Nous croyons et comprenons ici, que ce décret fragilisera d’avantage les relations familiales. On ne peut, dans un cas si sensible, présumer que quelqu’un serait le père ou la mère d’un enfant à compter du jour de l’introduction d’une instance en recherche de paternité ou de maternité. Il faut qu’il y ait une instance capable de faire la prise en charge, en attendant le résultat des tests ADN (Un Ministère de Famille, par exemple). Les dépenses liées à cette prise en charge et les dommages seront remboursés par la suite, par la partie défaillante. Le tout pour conserver l’unité familial, qui est nécessaire à la croissance et au développement moral voire socio-économique d’un pays. L’Etat doit protéger les intérêts familiaux. C’est une obligation morale qu’il ne doit jamais remettre.

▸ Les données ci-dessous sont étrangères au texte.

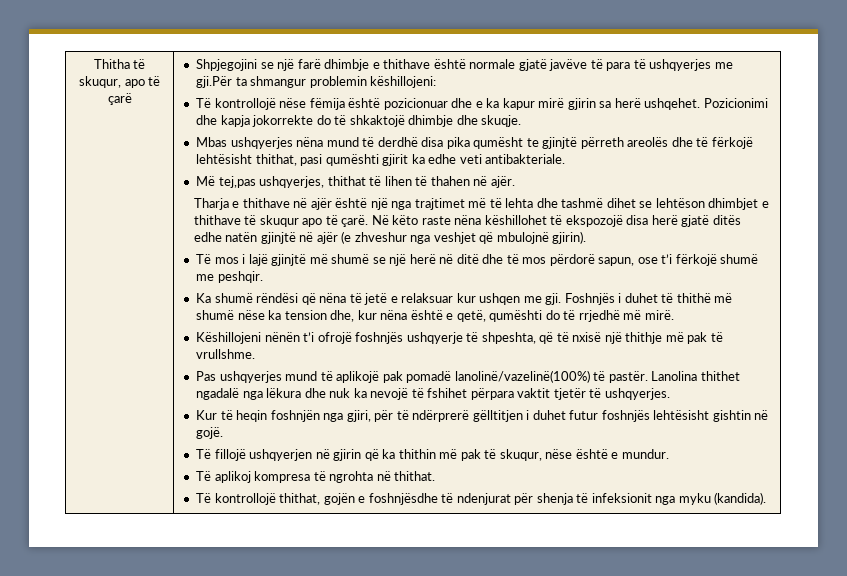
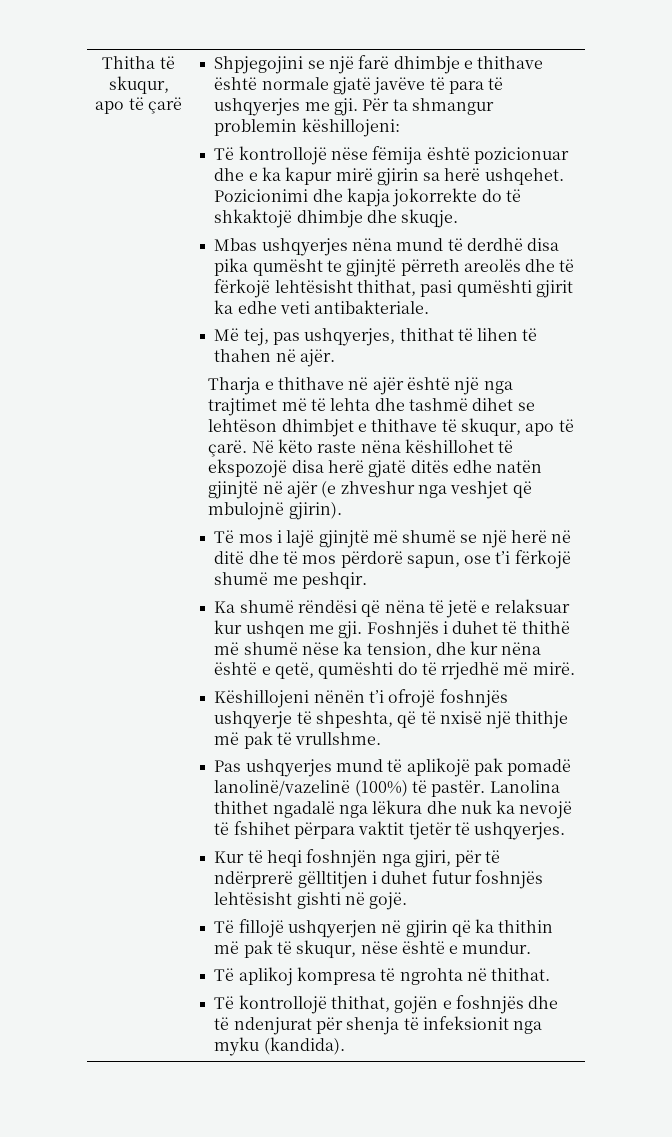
- Shpjegojini se një farë dhimbje e thithave është normale gjatë javëve të para të ushqyerjes me gji.Për ta shmangur problemin këshillojeni:
+ Shpjegojini se një farë dhimbje e thithave është normale gjatë javëve të para të ushqyerjes me gji. Për ta shmangur problemin këshillojeni:
- Më tej,pas ushqyerjes, thithat të lihen të thahen në ajër.
+ Më tej, pas ushqyerjes, thithat të lihen të thahen në ajër.
- Tharja e thithave në ajër është një nga trajtimet më të lehta dhe tashmë dihet se lehtëson dhimbjet e thithave të skuqur apo të çarë.
+ Tharja e thithave në ajër është një nga trajtimet më të lehta dhe tashmë dihet se lehtëson dhimbjet e thithave të skuqur, apo të çarë.
- Foshnjës i duhet të thithë më shumë nëse ka tension dhe, kur nëna është e qetë, qumështi do të rrjedhë më mirë.
+ Foshnjës i duhet të thithë më shumë nëse ka tension, dhe kur nëna është e qetë, qumështi do të rrjedhë më mirë.
- Pas ushqyerjes mund të aplikojë pak pomadë lanolinë/vazelinë(100%) të pastër.
+ Pas ushqyerjes mund të aplikojë pak pomadë lanolinë/vazelinë (100%) të pastër.
- Kur të heqin foshnjën nga gjiri, për të ndërprerë gëlltitjen i duhet futur foshnjës lehtësisht gishtin në gojë.
+ Kur të heqi foshnjën nga gjiri, për të ndërprerë gëlltitjen i duhet futur foshnjës lehtësisht gishti në gojë.
- Të kontrollojë thithat, gojën e foshnjësdhe të ndenjurat për shenja të infeksionit nga myku (kandida).
+ Të kontrollojë thithat, gojën e foshnjës dhe të ndenjurat për shenja të infeksionit nga myku (kandida).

Attardons nous aussi sur l’article 311 modifié du code civil :” La recherche de paternité ou de maternité est permise tant au parent qu’à son enfant, quel que soit l’âge de ce dernier. Dans ce cas, elle se fera suivant les procédures prévues en l’article 7 de la présente loi. Cette disposition est applicable à tout enfant né sous l’égide de la présente loi.”
La famille est-elle ici protégée? N’importe quel individu pour le bon plaisir de sa volonté pourra s’introduire dans une communauté et réclamer un des enfants comme le sien. Evidemment, cette loi prévoit des dommages et intérêts contre celui qui dénoncera à tort une filiation, cependant les maux que causeront d’entre de jeu cette dénonciation, seront irréparables. Cela peut même aboutir au divorce gratuit de deux personnes qui pourtant s’aimaient bien. La loi ne peut permettre à n’importe qui, de s’introduire dans une famille vivant tranquillement leur amour de couple, pour apporter gratuitement deuil et séparation.
Ici encore l’importance de la création du Ministère de famille réapparait. Certaines instances seront au préalables adressées à ce ministère qui mettra tout en branle pour protéger le droit des enfants, des parents, des démunis, des orphelins sans causer aucun dommage mal orienté contre l’un ou l’autre des parties. Que les autorités prennent notes et qu’elles aient l’obligeance d’agir dans le sens du droit et de la morale.